Task instructions ▸ Every entry must be copied word for word.

Provided data ▸
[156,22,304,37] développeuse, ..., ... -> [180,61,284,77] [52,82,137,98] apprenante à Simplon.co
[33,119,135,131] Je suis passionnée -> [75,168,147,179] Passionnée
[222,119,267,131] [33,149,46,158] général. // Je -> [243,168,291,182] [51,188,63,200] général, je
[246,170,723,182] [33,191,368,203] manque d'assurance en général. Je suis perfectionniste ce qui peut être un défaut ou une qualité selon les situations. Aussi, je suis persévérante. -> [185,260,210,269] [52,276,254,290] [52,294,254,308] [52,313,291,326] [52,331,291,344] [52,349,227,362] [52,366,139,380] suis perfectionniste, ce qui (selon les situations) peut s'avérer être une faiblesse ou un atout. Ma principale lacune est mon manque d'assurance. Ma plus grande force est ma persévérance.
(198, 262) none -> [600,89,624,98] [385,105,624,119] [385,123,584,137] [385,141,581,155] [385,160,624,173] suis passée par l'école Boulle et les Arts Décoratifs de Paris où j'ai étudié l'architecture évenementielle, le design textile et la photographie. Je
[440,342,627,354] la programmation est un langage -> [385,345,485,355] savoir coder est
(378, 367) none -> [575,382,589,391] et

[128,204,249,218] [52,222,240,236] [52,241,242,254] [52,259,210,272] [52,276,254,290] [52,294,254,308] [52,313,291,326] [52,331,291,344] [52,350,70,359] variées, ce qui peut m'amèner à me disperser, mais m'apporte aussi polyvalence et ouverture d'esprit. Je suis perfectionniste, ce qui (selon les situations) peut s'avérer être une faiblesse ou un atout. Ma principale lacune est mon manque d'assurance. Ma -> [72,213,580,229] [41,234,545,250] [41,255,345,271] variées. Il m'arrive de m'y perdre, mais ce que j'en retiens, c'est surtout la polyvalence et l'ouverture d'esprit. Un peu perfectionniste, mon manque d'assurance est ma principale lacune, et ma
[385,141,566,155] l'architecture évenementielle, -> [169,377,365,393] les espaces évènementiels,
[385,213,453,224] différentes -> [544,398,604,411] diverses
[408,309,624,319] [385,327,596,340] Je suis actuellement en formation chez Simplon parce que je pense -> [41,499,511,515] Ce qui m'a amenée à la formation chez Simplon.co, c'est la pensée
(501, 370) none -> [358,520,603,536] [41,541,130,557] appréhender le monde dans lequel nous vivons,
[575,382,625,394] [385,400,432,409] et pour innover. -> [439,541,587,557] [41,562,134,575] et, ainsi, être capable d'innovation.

Reply ▸
[156,22,304,37] développeuse, ..., ... -> [180,61,284,77] [52,82,137,98] apprenante à Simplon.co
[33,119,135,131] Je suis passionnée -> [75,168,147,179] Passionnée
[222,119,267,131] [33,149,46,158] général. // Je -> [243,168,291,182] [51,188,63,200] général, je
[246,170,723,182] [33,191,368,203] manque d'assurance en général. Je suis perfectionniste ce qui peut être un défaut ou une qualité selon les situations. Aussi, je suis persévérante. -> [185,260,210,269] [52,276,254,290] [52,294,254,308] [52,313,291,326] [52,331,291,344] [52,349,227,362] [52,366,139,380] suis perfectionniste, ce qui (selon les situations) peut s'avérer être une faiblesse ou un atout. Ma principale lacune est mon manque d'assurance. Ma plus grande force est ma persévérance.
(198, 262) none -> [600,89,624,98] [385,105,624,119] [385,123,584,137] [385,141,581,155] [385,160,624,173] suis passée par l'école Boulle et les Arts Décoratifs de Paris où j'ai étudié l'architecture évenementielle, le design textile et la photographie. Je
[440,342,627,354] la programmation est un langage -> [385,345,485,355] savoir coder est
(378, 367) none -> [575,382,589,391] et

[128,204,249,218] [52,222,240,236] [52,241,242,254] [52,259,210,272] [52,276,254,290] [52,294,254,308] [52,313,291,326] [52,331,291,344] [52,350,70,359] variées, ce qui peut m'amèner à me disperser, mais m'apporte aussi polyvalence et ouverture d'esprit. Je suis perfectionniste, ce qui (selon les situations) peut s'avérer être une faiblesse ou un atout. Ma principale lacune est mon manque d'assurance. Ma -> [72,213,580,229] [41,234,545,250] [41,255,345,271] variées. Il m'arrive de m'y perdre, mais ce que j'en retiens, c'est surtout la polyvalence et l'ouverture d'esprit. Un peu perfectionniste, mon manque d'assurance est ma principale lacune, et ma
[385,141,566,155] l'architecture évenementielle, -> [169,377,365,393] les espaces évènementiels,
[385,213,453,224] différentes -> [544,398,604,411] diverses
[408,309,624,319] [385,327,596,340] Je suis actuellement en formation chez Simplon parce que je pense -> [41,499,511,515] Ce qui m'a amenée à la formation chez Simplon.co, c'est la pensée
(501, 370) none -> [358,520,603,536] [41,541,130,557] appréhender le monde dans lequel nous vivons,
[575,382,625,394] [385,400,432,409] et pour innover. -> [439,541,587,557] [41,562,134,575] et, ainsi, être capable d'innovation.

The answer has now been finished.